Plants don’t avoid growth toward the sunlight and soaking up nutrients from the earth so that a potential future plant can use them. It uses what it needs and grows to the extent it can.
A deer won’t run directly to a wolf pack to keep the rest of the herd safe. It runs away with all the rest of the deer and takes its chances.
A camel doesn’t decide to drink less water because there’s a drought. It drinks up to 30 gallons in ten minutes for its best health.
Whales don’t breach themselves on the sand as a sacrifice to end ocean pollution. They may die as a result of it, but not to appease a higher power to change their future.
All plants and creatures live in the moment and don’t limit themselves or their current experience. They make the most with what they have…and purposely thrive! As a result, what and who they affect also thrives.
Plants give their leaves and fruits to animals and humans, and what goes unused, recycles back into the earth.
Allowing the process of natural selection for deer and wolves keeps both populations balanced, which in turn keeps the plants and other species in the ecosystem balanced.
Well-watered camels (with fat deposits in their humps) can survive in harsh climates and, due to their domestication since about 3000 BC, they’ve enabled humans to build lives in harsh climates.
Lastly, whales play a vital role in the ecosystem by helping provide at least half of the oxygen we breathe, combat climate change, and sustain fish stocks by providing nutrients to phytoplankton.
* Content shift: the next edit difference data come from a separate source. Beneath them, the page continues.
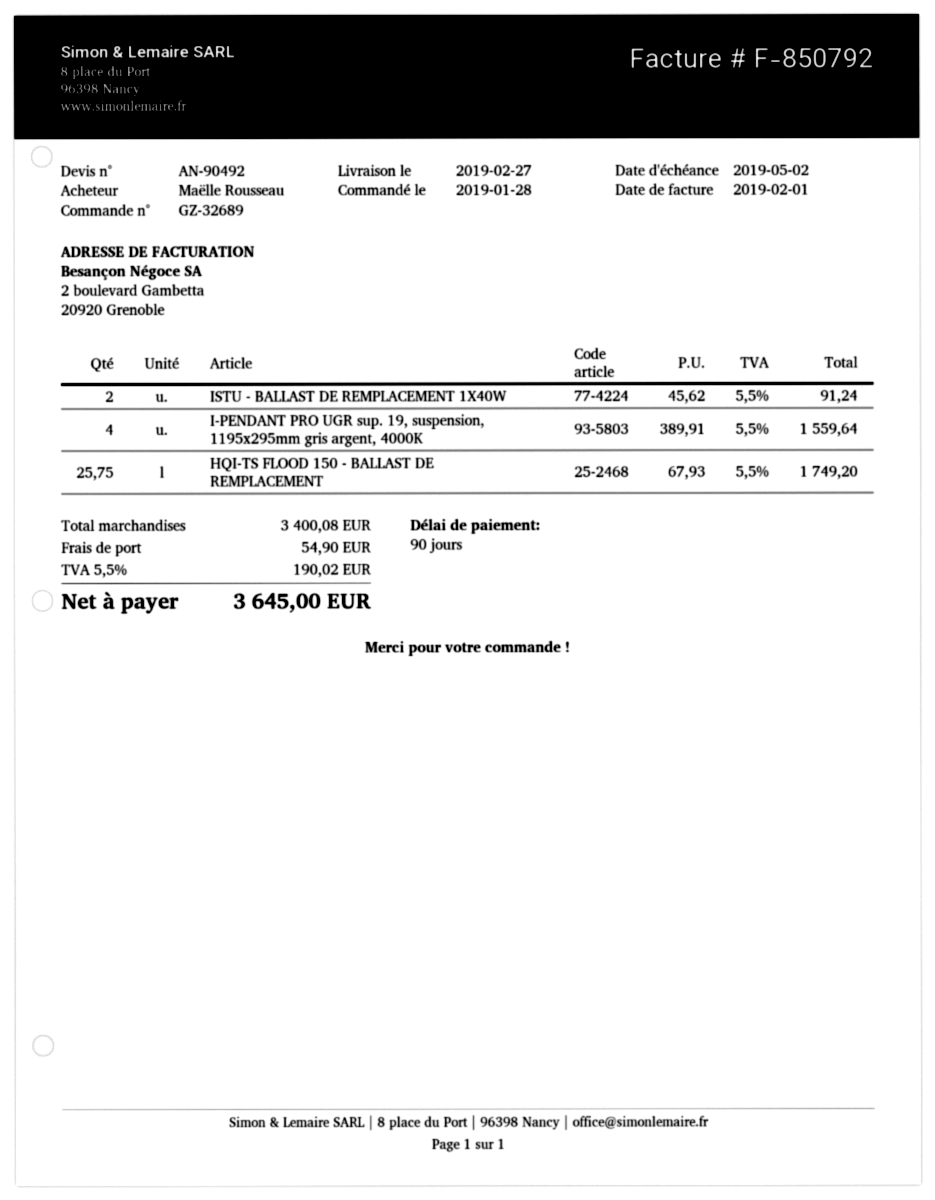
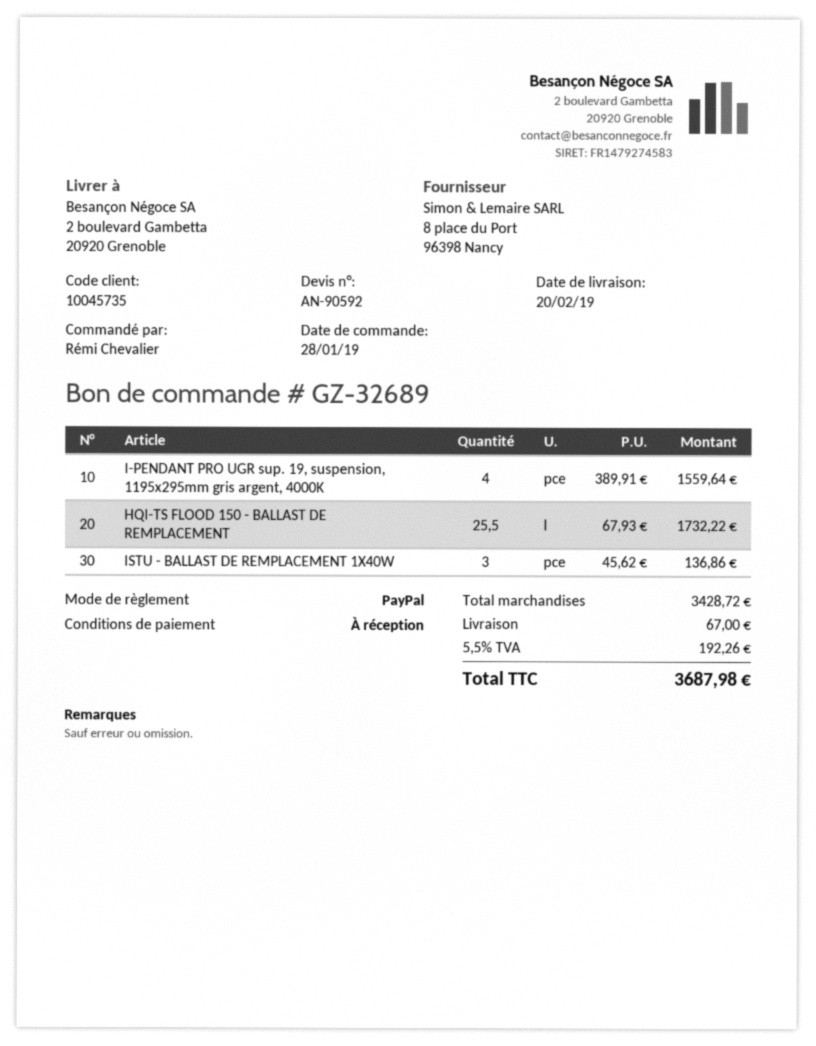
quote number: AN-90492 -> AN-90592
delivery date: 2019-02-27 -> 2019-02-20
payment terms: 90 days -> on receipt
ordered by: Maëlle Rousseau -> Rémi Chevalier
ISTU - BALLAST DE REMPLACEMENT 1X40W: 2 x 45.62 = 91.24 -> 3 x 45.62 = 136.86
HQI-TS FLOOD 150 - BALLAST DE REMPLACEMENT: 25.75 x 67.93 = 1749.20 -> 25.5 x 67.93 = 1732.22
subtotal: 3400.08 -> 3428.72
shipping: 54.90 -> 67.00
tax: 5.5% = 190.02 -> 5.5% = 192.26
total: 3645.00 -> 3687.98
Phytoplankton are microscopic plant-like organisms that, like plants on land, need the sun’s energy, water, carbon dioxide and nutrients like iron, nitrogen and phosphate to photosynthesize. Unlike plants on land, phytoplankton can’t root into the ocean bottom to retrieve these nutrients. Instead, they get it from whale poop, which whales excrete at the ocean’s surface. Whales are the ocean’s gardeners and through their migration, they redistribute nutrients across the world’s oceans.
So what’s the difference between humans and plants or animals?
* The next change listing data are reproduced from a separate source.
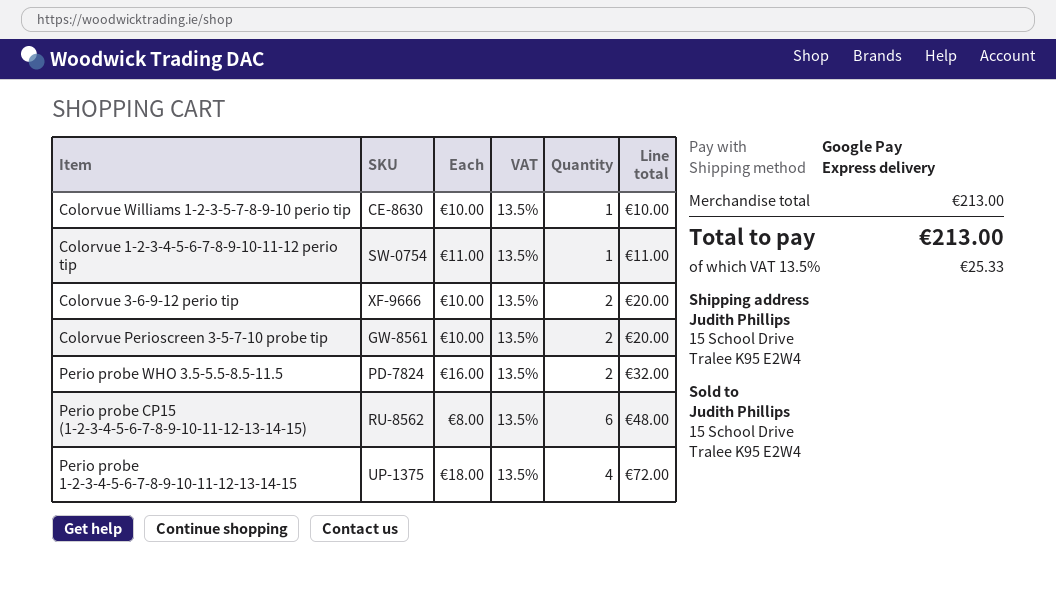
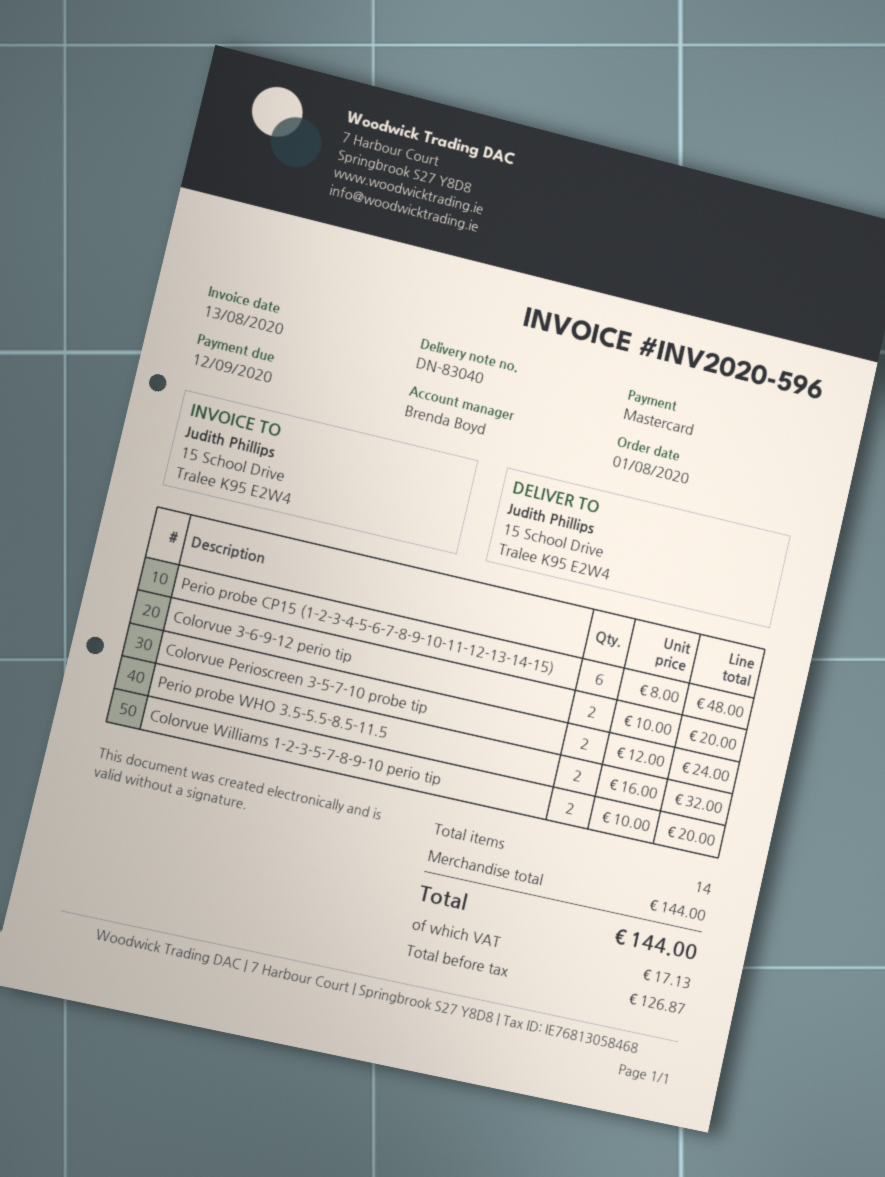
payment method: Google Pay -> Mastercard
Colorvue Williams 1-2-3-5-7-8-9-10 perio tip: 1 x 10.00 = 10.00 -> 2 x 10.00 = 20.00
Colorvue 1-2-3-4-5-6-7-8-9-10-11-12 perio tip: 1 x 11.00 = 11.00 -> none
Colorvue Perioscreen 3-5-7-10 probe tip: 2 x 10.00 = 20.00 -> 2 x 12.00 = 24.00
Perio probe 1-2-3-4-5-6-7-8-9-10-11-12-13-14-15: 4 x 18.00 = 72.00 -> none
subtotal: 213.00 -> 144.00
tax: 25.33 -> 17.13
total: 213.00 -> 144.00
For starters, we have thought and language. We have the ability to imagine a future that only exists in our thoughts. Therefore, we create stories and rules about how to manipulate and control that imaginary future.
And guess what? Despite our best efforts, we have no control over others or the future. Intentional suffering serves no one and nothing. It merely creates unnecessary pain.
Let’s take a lesson from nature and thrive with what we have in the moment. Let’s not sacrifice our happiness in the now for something we have no control of outside of now.
Let’s each be the best version of ourselves and not limit our capabilities or our needs (while also not taking more than we need). Rather than intentionally restricting ourselves of pleasure, let’s run straight toward it! Let’s bathe in the abundance of what is available to us.
Because the more we thrive, the more we enable others to thrive. The happier we are, the more light we spread. The better we feel, the more loving and compassionate we are. The more we create, the more we contribute to our society. When we give from a place of fullness rather than from a place of lack, we exponentially create more of what we give.
*Adam is his first name and Patrick is his middle name. We weren’t given a last name, and he prefers to go by Patrick.